J Comput Aided Mol Des. 2020 Oct;34(10):1013-1026. doi: 10.1007/s10822-020-00314-0. Epub 2020 May 2.
Difficulties in interpreting machine learning (ML) models and their predictions limit the practical applicability of and confidence in ML in pharmaceutical research. There is a need for agnostic approaches aiding in the interpretation of ML models regardless of their complexity that is also applicable to deep neural network (DNN) architectures and model ensembles. To these ends, the SHapley Additive exPlanations (SHAP) methodology has recently been introduced. The SHAP approach enables the identification and prioritization of features that determine compound classification and activity prediction using any ML model. Herein, we further extend the evaluation of the SHAP methodology by investigating a variant for exact calculation of Shapley values for decision tree methods and systematically compare this variant in compound activity and potency value predictions with the model-independent SHAP method. Moreover, new applications of the SHAP analysis approach are presented including interpretation of DNN models for the generation of multi-target activity profiles and ensemble regression models for potency prediction.
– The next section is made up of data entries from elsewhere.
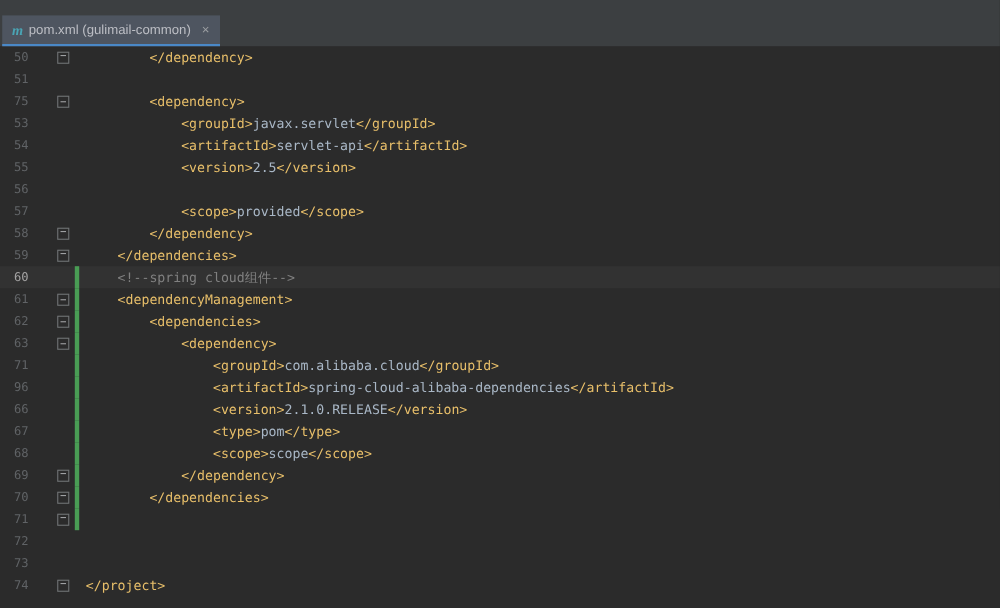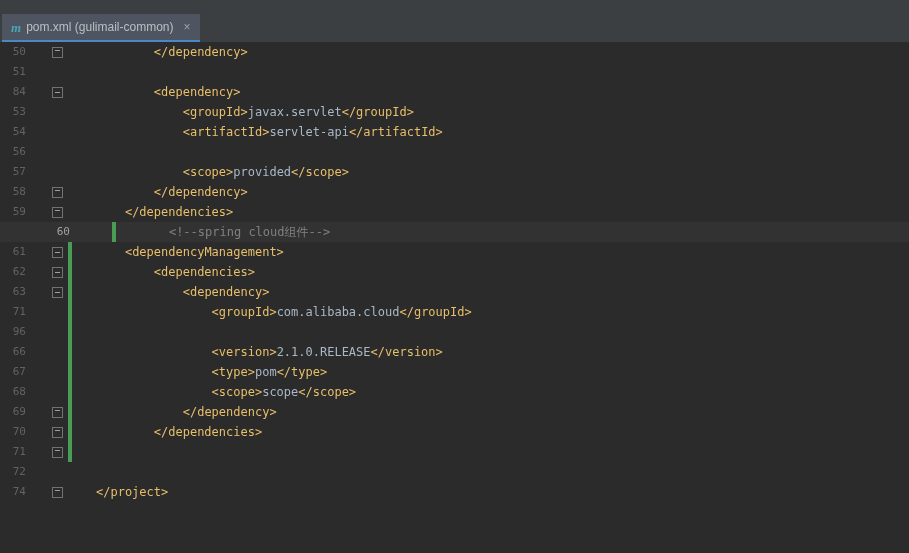--- a/index.html
+++ b/index.html
@@ -45,7 +45,7 @@
   .editor {
     font: 12px/20px "DejaVu Sans Mono", monospace;
   }
-  .code-line { display: flex; height: 20px; gap: 18px; }
+  .code-line { display: flex; height: 20px; }
   .code-line.current { background: #323232; padding-left: 44px; }
 
   .gutter-cell {

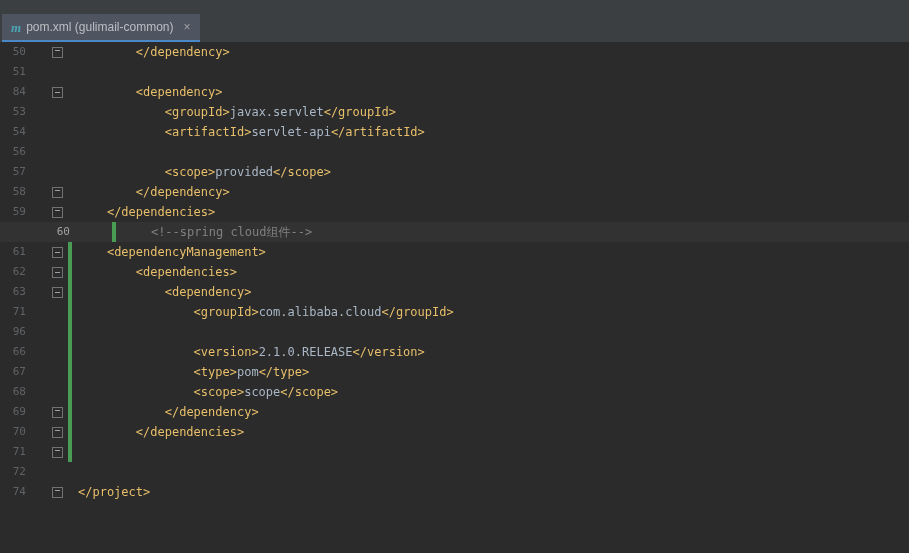--- a/index.html
+++ b/index.html
@@ -113,7 +113,7 @@
       </div>
       <div class="code-line">
         <span class="gutter-cell">
-          <span class="lnum">84</span>
+          <span class="lnum">75</span>
           <span class="fold fold-start"></span>
           <span class="chg"></span>
         </span>

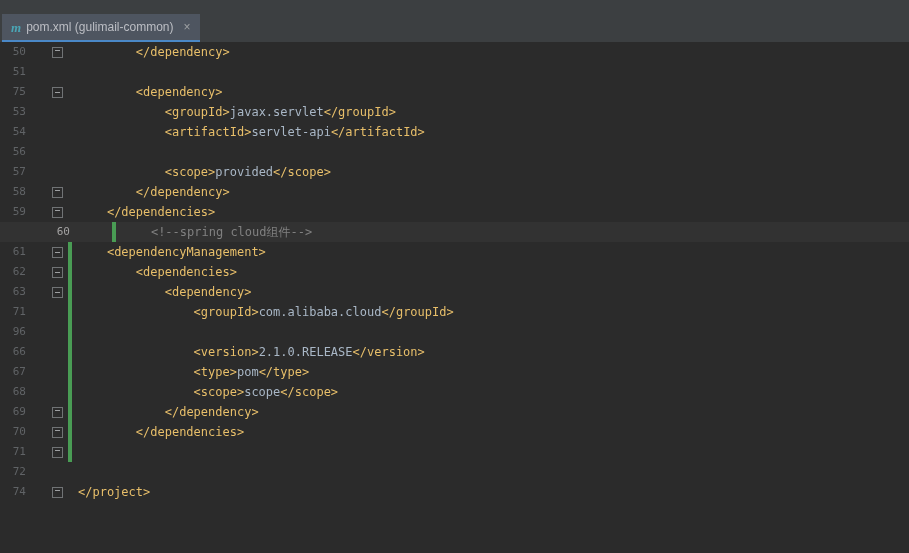--- a/index.html
+++ b/index.html
@@ -137,6 +137,14 @@
       </div>
       <div class="code-line">
         <span class="gutter-cell">
+          <span class="lnum">55</span>
+          <span class="fold"></span>
+          <span class="chg"></span>
+        </span>
+        <span class="code"><span>            </span><span class="seg-tag">&lt;version&gt;</span><span class="seg-text">2.5</span><span class="seg-tag">&lt;/version&gt;</span></span>
+      </div>
+      <div class="code-line">
+        <span class="gutter-cell">
           <span class="lnum">56</span>
           <span class="fold"></span>
           <span class="chg"></span>

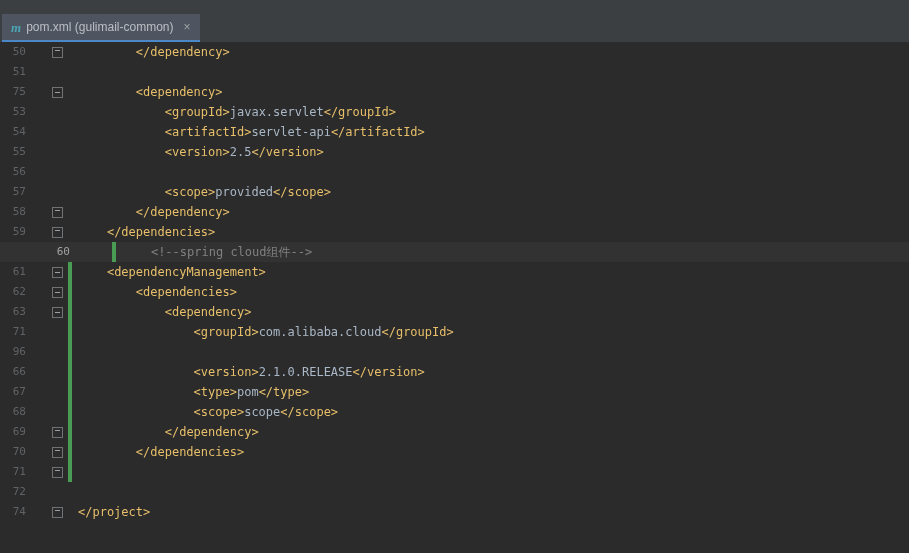--- a/index.html
+++ b/index.html
@@ -46,7 +46,7 @@
     font: 12px/20px "DejaVu Sans Mono", monospace;
   }
   .code-line { display: flex; height: 20px; }
-  .code-line.current { background: #323232; padding-left: 44px; }
+  .code-line.current { background: #323232; }
 
   .gutter-cell {
     flex: 0 0 72px;

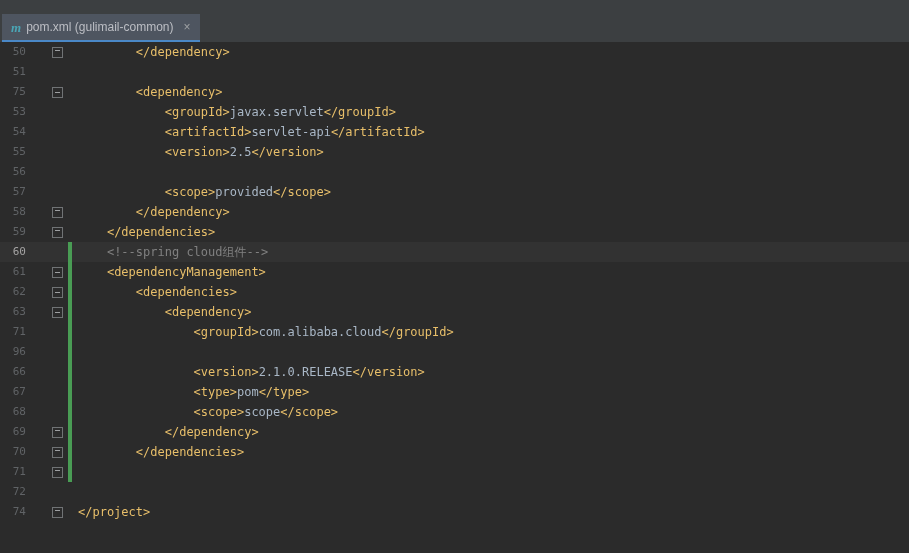--- a/index.html
+++ b/index.html
@@ -221,6 +221,7 @@
           <span class="fold"></span>
           <span class="chg changed"></span>
         </span>
+        <span class="code"><span>                </span><span class="seg-tag">&lt;artifactId&gt;</span><span class="seg-text">spring-cloud-alibaba-dependencies</span><span class="seg-tag">&lt;/artifactId&gt;</span></span>
       </div>
       <div class="code-line">
         <span class="gutter-cell">

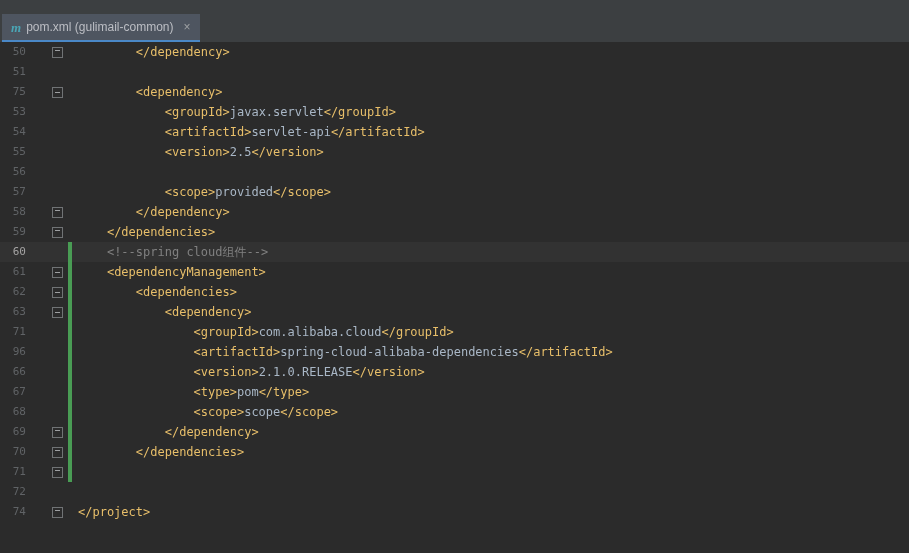--- a/index.html
+++ b/index.html
@@ -281,6 +281,14 @@
       </div>
       <div class="code-line">
         <span class="gutter-cell">
+          <span class="lnum">73</span>
+          <span class="fold"></span>
+          <span class="chg"></span>
+        </span>
+        <span class="code"><span></span></span>
+      </div>
+      <div class="code-line">
+        <span class="gutter-cell">
           <span class="lnum">74</span>
           <span class="fold fold-end"></span>
           <span class="chg"></span>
机器学习 (ML) 模型及其预测的解释困难限制了 ML 在药物研究中的实际应用和置信度。需要一种与 ML 模型的复杂性无关的、有助于解释的方法,这种方法还应适用于深度神经网络 (DNN) 架构和模型集成。为此,最近引入了 SHapley Additive exPlanations (SHAP) 方法。SHAP 方法可用于确定和优先考虑使用任何 ML 模型确定化合物分类和活性预测的特征。在此,我们通过研究一种用于精确计算决策树方法的 Shapley 值的变体进一步扩展了 SHAP 方法的评估,并系统地将该变体与独立于模型的 SHAP 方法在化合物活性和效价预测方面进行比较。此外,还提出了 SHAP 分析方法的新应用,包括解释用于生成多靶标活性谱的 DNN 模型和用于效价预测的集成回归模型。